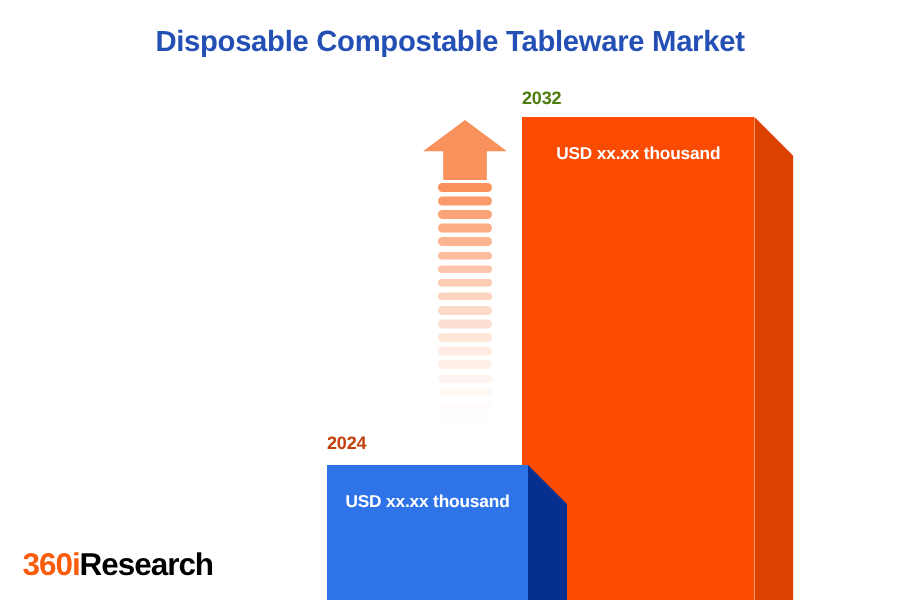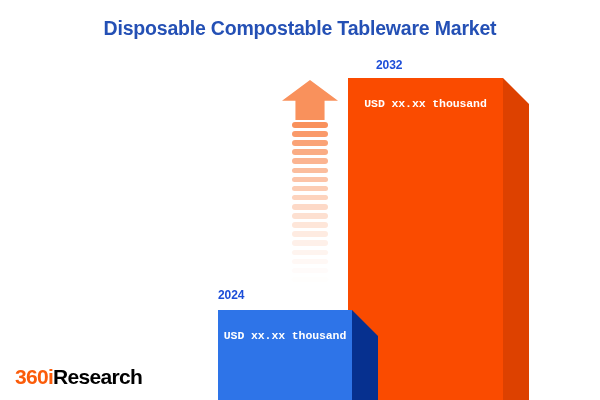--- a/index.html
+++ b/index.html
@@ -28,21 +28,21 @@
     width: 600px;
     text-align: center;
     font-size: 19.5px;
     font-weight: bold;
     color: #2450b5;
     letter-spacing: -0.2px;
     white-space: nowrap;
   }
 
   
-  .bar-group { position: absolute; font-family: Liberation Mono, monospace; }
+  .bar-group { position: absolute; }
 
   
   #bar-2032-group { left: 348px; top: 78px; width: 181px; height: 322px; }
   #bar-2032-face {
     position: absolute; left: 0; top: 0;
     width: 155px; height: 322px;
     background: #fa4b00;
   }
   #bar-2032-side {
     position: absolute; left: 155px; top: 0;
@@ -56,23 +56,22 @@
     text-align: center;
     font-size: 11.5px;
     font-weight: bold;
     color: #ffffff;
     letter-spacing: -0.1px;
   }
   #bar-2032-year {
     position: absolute; left: 348px; top: 58px;
     font-size: 12px;
     font-weight: bold;
-    color: #1d4ed8;
-    letter-spacing: -0.1px;
-    margin-left: 28px;
+    color: #4d7c0f;
+    letter-spacing: -0.1px;
   }
 
   
   #bar-2024-group { left: 218px; top: 310px; width: 160px; height: 90px; }
   #bar-2024-face {
     position: absolute; left: 0; top: 0;
     width: 134px; height: 90px;
     background: #2e74e8;
   }
   #bar-2024-side {
@@ -87,21 +86,21 @@
     text-align: center;
     font-size: 11.5px;
     font-weight: bold;
     color: #ffffff;
     letter-spacing: -0.1px;
   }
   #bar-2024-year {
     position: absolute; left: 218px; top: 288px;
     font-size: 12px;
     font-weight: bold;
-    color: #1d4ed8;
+    color: #c2410c;
     letter-spacing: -0.1px;
   }
 
   
   #growth-arrow {
     position: absolute;
     left: 282px;
     top: 80px;
     width: 56px;
     height: 215px;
────────────────────────────────────────
#### [TASK REQUIREMENTS]
What is needed is a verbatim copy of the material, minus its pictures.

#### [RESPONSE TO THE EXERCISE]
--- a/index.html
+++ b/index.html
@@ -28,21 +28,21 @@
     width: 600px;
     text-align: center;
     font-size: 19.5px;
     font-weight: bold;
     color: #2450b5;
     letter-spacing: -0.2px;
     white-space: nowrap;
   }
 
   
-  .bar-group { position: absolute; font-family: Liberation Mono, monospace; }
+  .bar-group { position: absolute; }
 
   
   #bar-2032-group { left: 348px; top: 78px; width: 181px; height: 322px; }
   #bar-2032-face {
     position: absolute; left: 0; top: 0;
     width: 155px; height: 322px;
     background: #fa4b00;
   }
   #bar-2032-side {
     position: absolute; left: 155px; top: 0;
@@ -56,23 +56,22 @@
     text-align: center;
     font-size: 11.5px;
     font-weight: bold;
     color: #ffffff;
     letter-spacing: -0.1px;
   }
   #bar-2032-year {
     position: absolute; left: 348px; top: 58px;
     font-size: 12px;
     font-weight: bold;
-    color: #1d4ed8;
-    letter-spacing: -0.1px;
-    margin-left: 28px;
+    color: #4d7c0f;
+    letter-spacing: -0.1px;
   }
 
   
   #bar-2024-group { left: 218px; top: 310px; width: 160px; height: 90px; }
   #bar-2024-face {
     position: absolute; left: 0; top: 0;
     width: 134px; height: 90px;
     background: #2e74e8;
   }
   #bar-2024-side {
@@ -87,21 +86,21 @@
     text-align: center;
     font-size: 11.5px;
     font-weight: bold;
     color: #ffffff;
     letter-spacing: -0.1px;
   }
   #bar-2024-year {
     position: absolute; left: 218px; top: 288px;
     font-size: 12px;
     font-weight: bold;
-    color: #1d4ed8;
+    color: #c2410c;
     letter-spacing: -0.1px;
   }
 
   
   #growth-arrow {
     position: absolute;
     left: 282px;
     top: 80px;
     width: 56px;
     height: 215px;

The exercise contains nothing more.